● WHAT YOU SHOULD DO: Set each entry down verbatim, omitting images.

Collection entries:

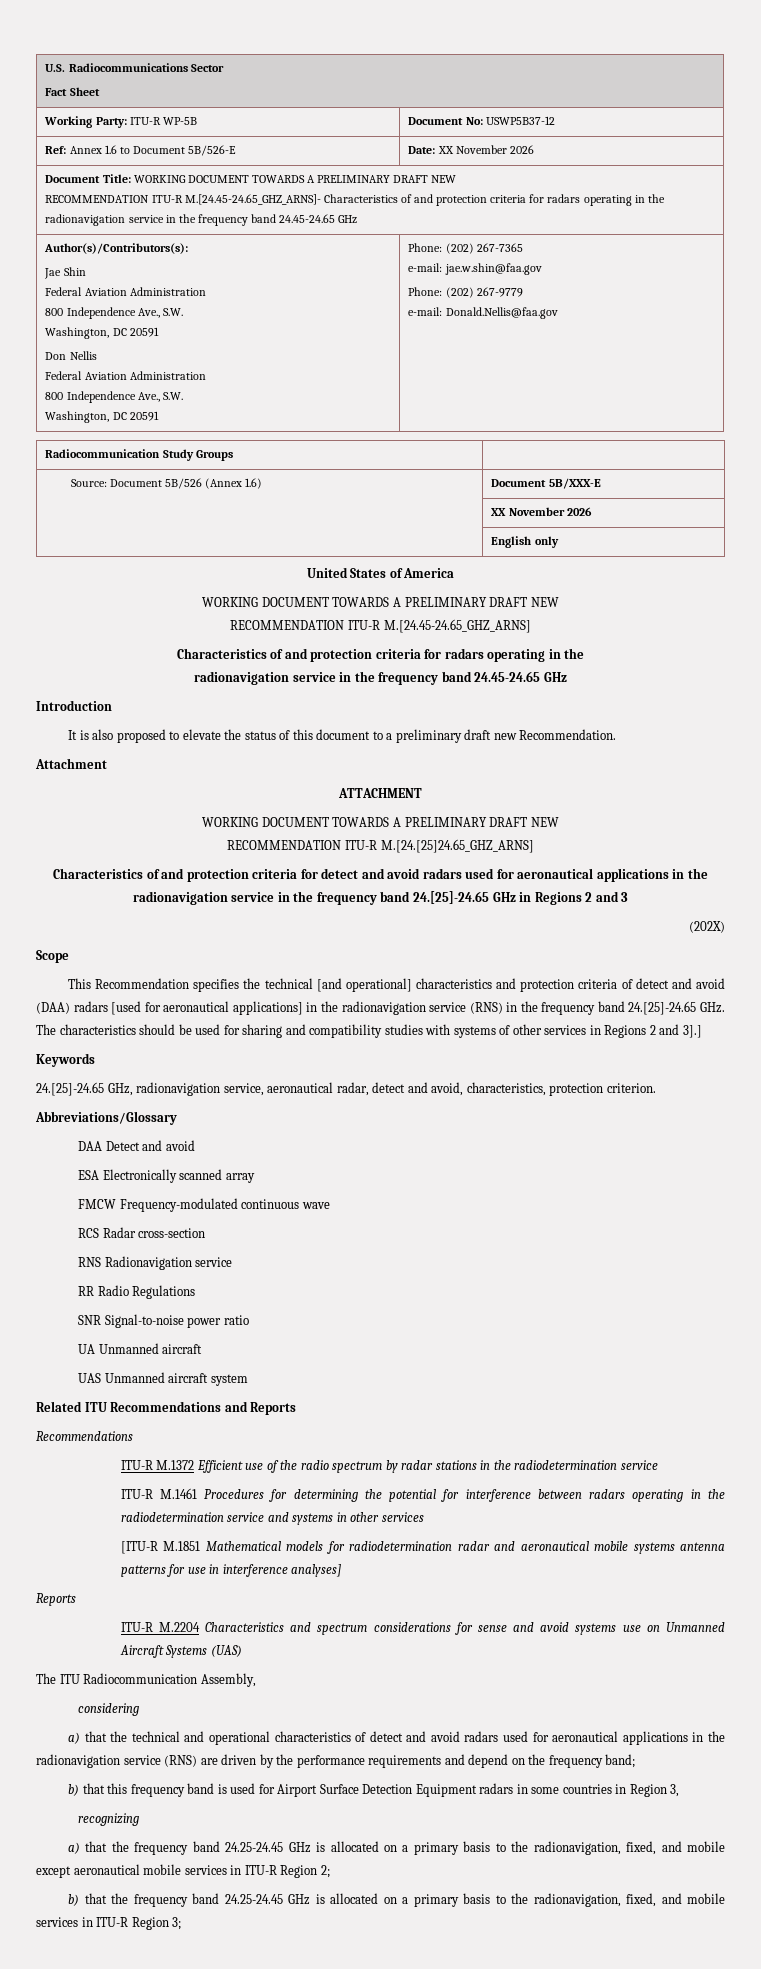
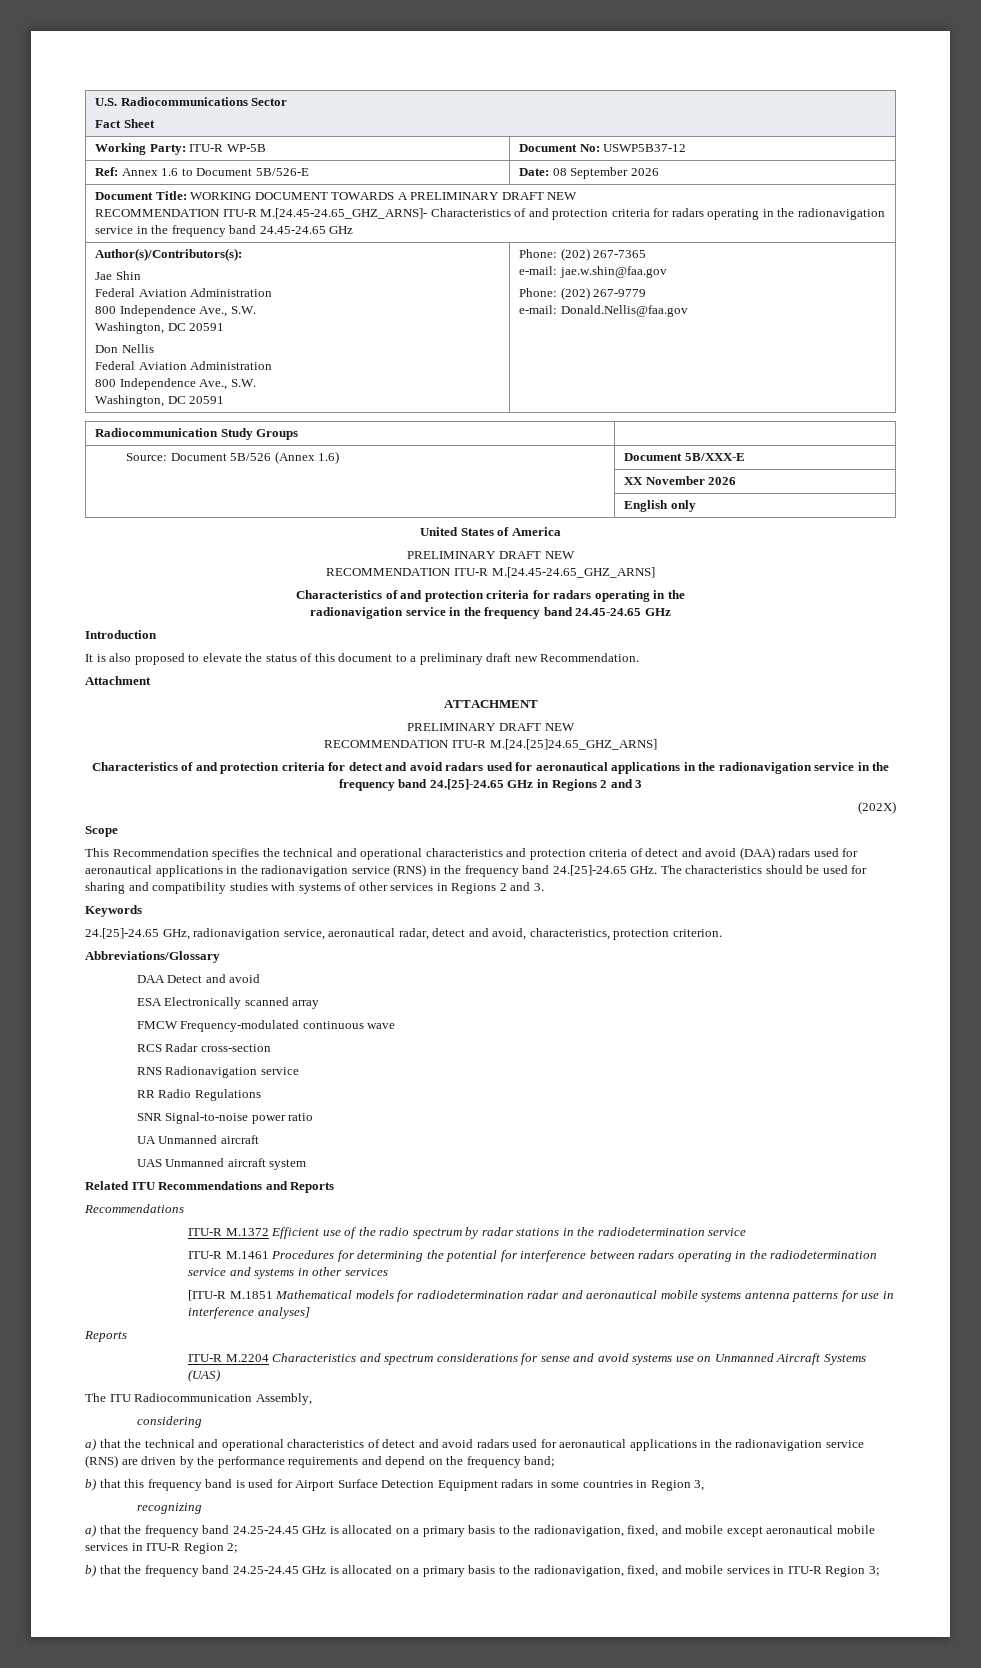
- Ref: Annex 1.6 to Document 5B/526-E | Date: XX November 2026
+ Ref: Annex 1.6 to Document 5B/526-E | Date: 08 September 2026
  United States of America
- WORKING DOCUMENT TOWARDS A PRELIMINARY DRAFT NEW
+ PRELIMINARY DRAFT NEW
  ATTACHMENT
- WORKING DOCUMENT TOWARDS A PRELIMINARY DRAFT NEW
+ PRELIMINARY DRAFT NEW
- This Recommendation specifies the technical [and operational] characteristics and protection criteria of detect and avoid (DAA) radars [used for aeronautical applications] in the radionavigation service (RNS) in the frequency band 24.[25]-24.65 GHz. The characteristics should be used for sharing and compatibility studies with systems of other services in Regions 2 and 3].]
+ This Recommendation specifies the technical and operational characteristics and protection criteria of detect and avoid (DAA) radars used for aeronautical applications in the radionavigation service (RNS) in the frequency band 24.[25]-24.65 GHz. The characteristics should be used for sharing and compatibility studies with systems of other services in Regions 2 and 3.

● ANSWER TO THE EXERCISE:
- Ref: Annex 1.6 to Document 5B/526-E | Date: XX November 2026
+ Ref: Annex 1.6 to Document 5B/526-E | Date: 08 September 2026
  United States of America
- WORKING DOCUMENT TOWARDS A PRELIMINARY DRAFT NEW
+ PRELIMINARY DRAFT NEW
  ATTACHMENT
- WORKING DOCUMENT TOWARDS A PRELIMINARY DRAFT NEW
+ PRELIMINARY DRAFT NEW
- This Recommendation specifies the technical [and operational] characteristics and protection criteria of detect and avoid (DAA) radars [used for aeronautical applications] in the radionavigation service (RNS) in the frequency band 24.[25]-24.65 GHz. The characteristics should be used for sharing and compatibility studies with systems of other services in Regions 2 and 3].]
+ This Recommendation specifies the technical and operational characteristics and protection criteria of detect and avoid (DAA) radars used for aeronautical applications in the radionavigation service (RNS) in the frequency band 24.[25]-24.65 GHz. The characteristics should be used for sharing and compatibility studies with systems of other services in Regions 2 and 3.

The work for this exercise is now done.